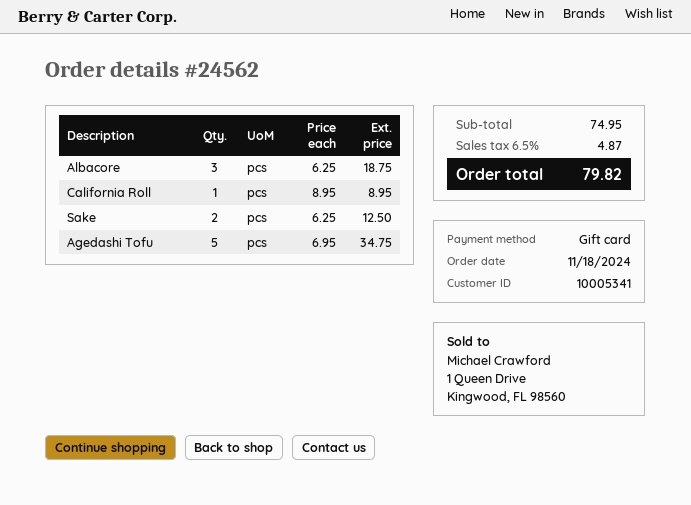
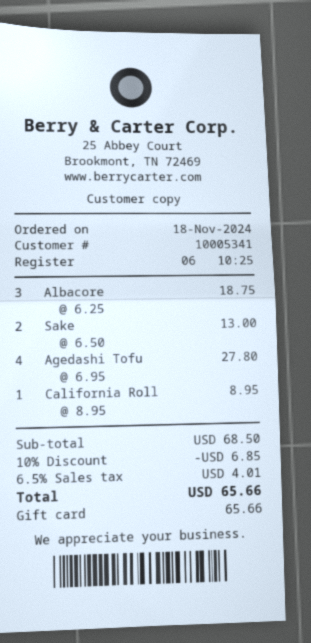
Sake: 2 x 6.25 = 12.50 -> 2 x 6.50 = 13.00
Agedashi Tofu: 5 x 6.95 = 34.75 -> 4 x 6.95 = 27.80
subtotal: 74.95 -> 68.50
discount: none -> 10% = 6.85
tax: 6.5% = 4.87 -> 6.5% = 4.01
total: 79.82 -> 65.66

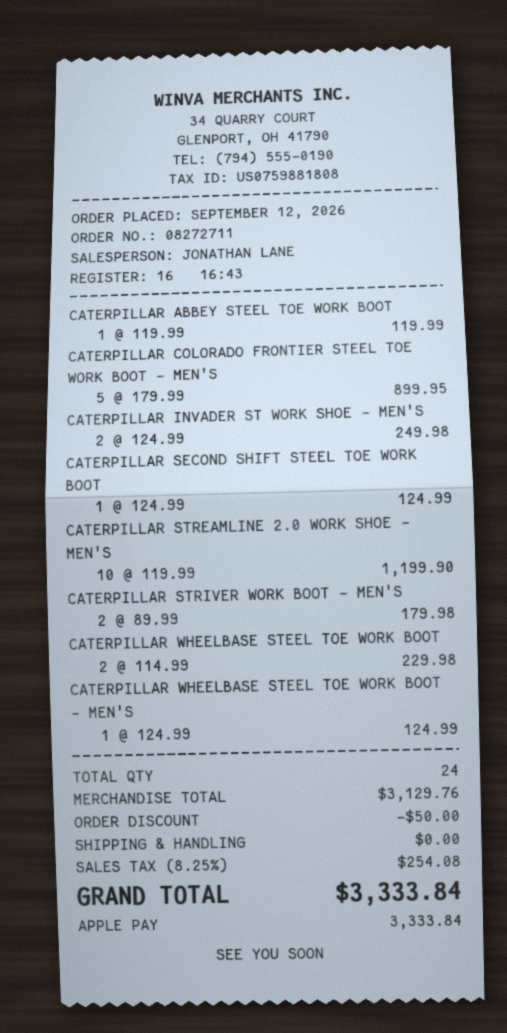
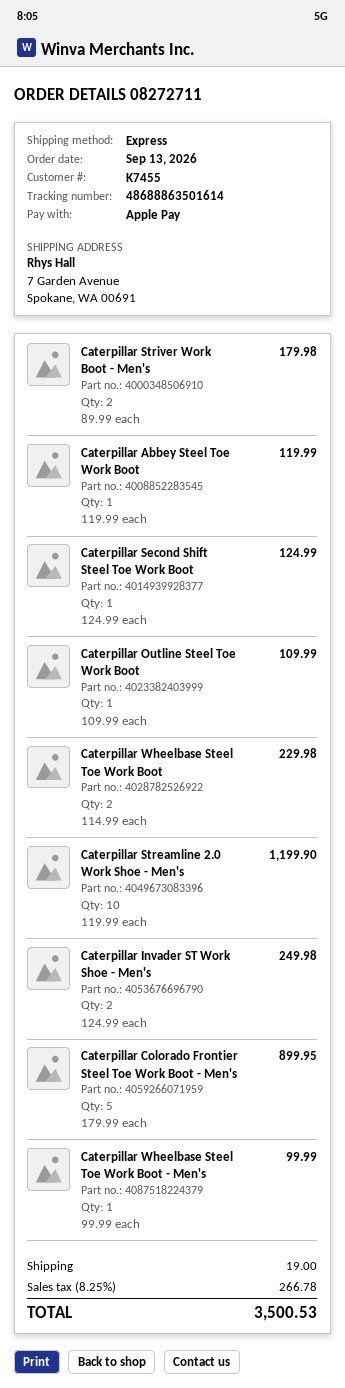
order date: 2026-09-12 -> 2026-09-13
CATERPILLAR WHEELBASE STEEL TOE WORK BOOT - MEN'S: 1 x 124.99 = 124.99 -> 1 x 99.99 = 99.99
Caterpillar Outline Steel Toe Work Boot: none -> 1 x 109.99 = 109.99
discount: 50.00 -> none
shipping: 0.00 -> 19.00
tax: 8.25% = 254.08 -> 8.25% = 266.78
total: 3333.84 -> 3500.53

---

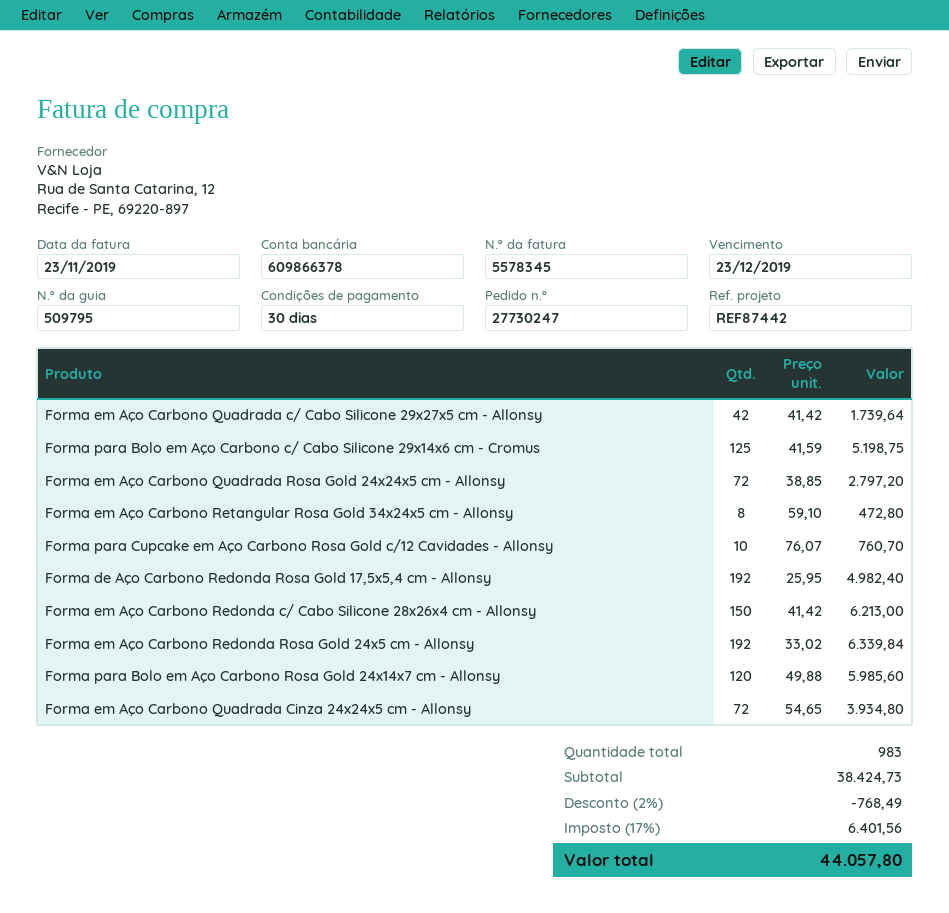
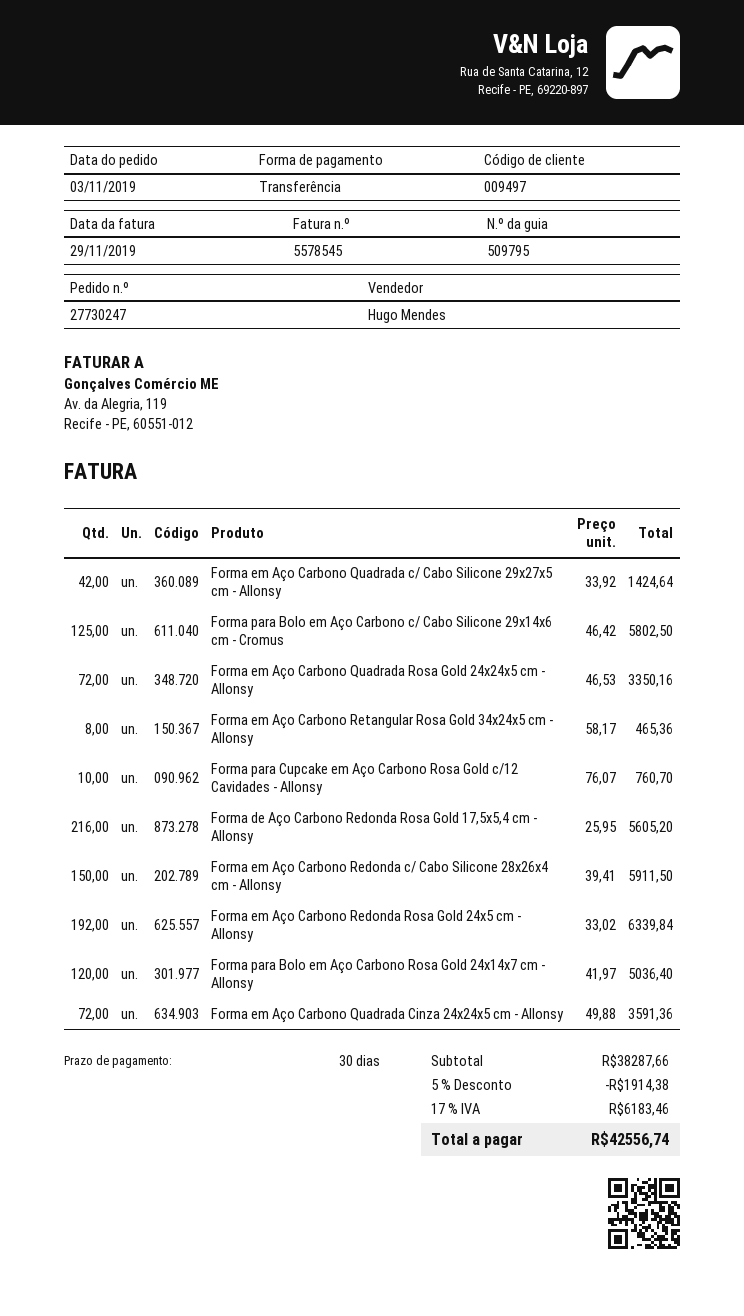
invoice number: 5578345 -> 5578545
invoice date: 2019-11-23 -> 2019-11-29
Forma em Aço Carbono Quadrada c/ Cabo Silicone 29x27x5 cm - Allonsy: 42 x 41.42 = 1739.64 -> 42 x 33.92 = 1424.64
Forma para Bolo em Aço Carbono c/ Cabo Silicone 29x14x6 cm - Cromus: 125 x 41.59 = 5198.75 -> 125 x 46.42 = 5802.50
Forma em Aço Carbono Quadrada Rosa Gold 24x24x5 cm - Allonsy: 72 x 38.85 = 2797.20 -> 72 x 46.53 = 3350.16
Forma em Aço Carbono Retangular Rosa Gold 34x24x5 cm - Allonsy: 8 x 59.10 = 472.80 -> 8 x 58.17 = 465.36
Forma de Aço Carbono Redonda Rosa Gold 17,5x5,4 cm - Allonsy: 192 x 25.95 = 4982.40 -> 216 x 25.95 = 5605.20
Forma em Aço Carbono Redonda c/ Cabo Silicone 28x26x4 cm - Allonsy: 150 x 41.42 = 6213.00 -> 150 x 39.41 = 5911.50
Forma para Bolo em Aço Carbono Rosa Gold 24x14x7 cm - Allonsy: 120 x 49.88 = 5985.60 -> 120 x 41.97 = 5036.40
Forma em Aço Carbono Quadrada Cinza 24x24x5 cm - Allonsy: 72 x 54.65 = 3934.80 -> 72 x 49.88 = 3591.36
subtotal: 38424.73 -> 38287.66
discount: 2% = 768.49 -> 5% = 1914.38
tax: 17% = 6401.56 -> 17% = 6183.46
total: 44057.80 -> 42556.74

* * *

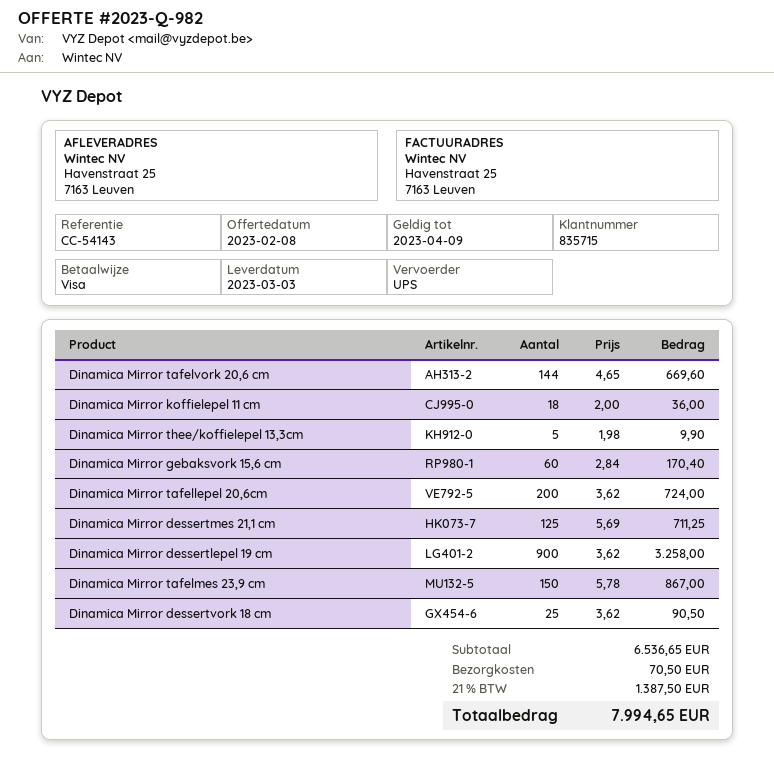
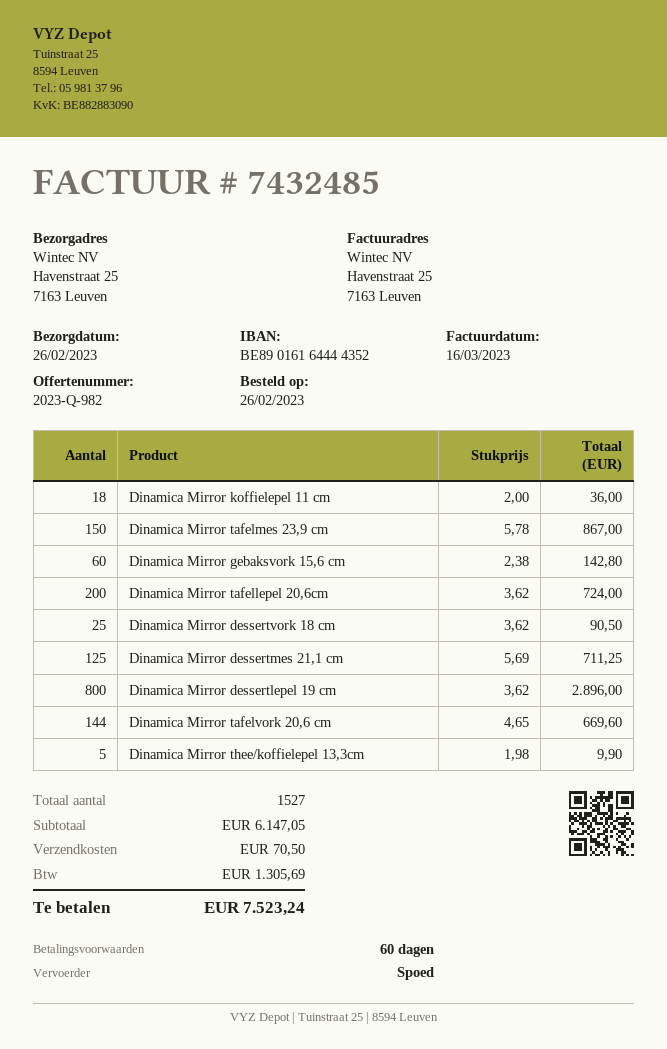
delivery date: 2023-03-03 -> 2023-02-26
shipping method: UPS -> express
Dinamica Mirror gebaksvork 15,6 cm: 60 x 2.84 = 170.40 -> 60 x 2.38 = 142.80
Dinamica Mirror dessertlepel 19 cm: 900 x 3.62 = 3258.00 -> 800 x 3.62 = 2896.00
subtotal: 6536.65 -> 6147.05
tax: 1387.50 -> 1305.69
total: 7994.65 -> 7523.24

=== Goal of the exercise ===
In the data above, find the line with "invoice number: 5578345 -> 5578545" and the line with "Forma em Aço Carbono Quadrada Rosa". Retype both, plus every line between them, exactly.

=== Exercise result ===
invoice number: 5578345 -> 5578545
invoice date: 2019-11-23 -> 2019-11-29
Forma em Aço Carbono Quadrada c/ Cabo Silicone 29x27x5 cm - Allonsy: 42 x 41.42 = 1739.64 -> 42 x 33.92 = 1424.64
Forma para Bolo em Aço Carbono c/ Cabo Silicone 29x14x6 cm - Cromus: 125 x 41.59 = 5198.75 -> 125 x 46.42 = 5802.50
Forma em Aço Carbono Quadrada Rosa Gold 24x24x5 cm - Allonsy: 72 x 38.85 = 2797.20 -> 72 x 46.53 = 3350.16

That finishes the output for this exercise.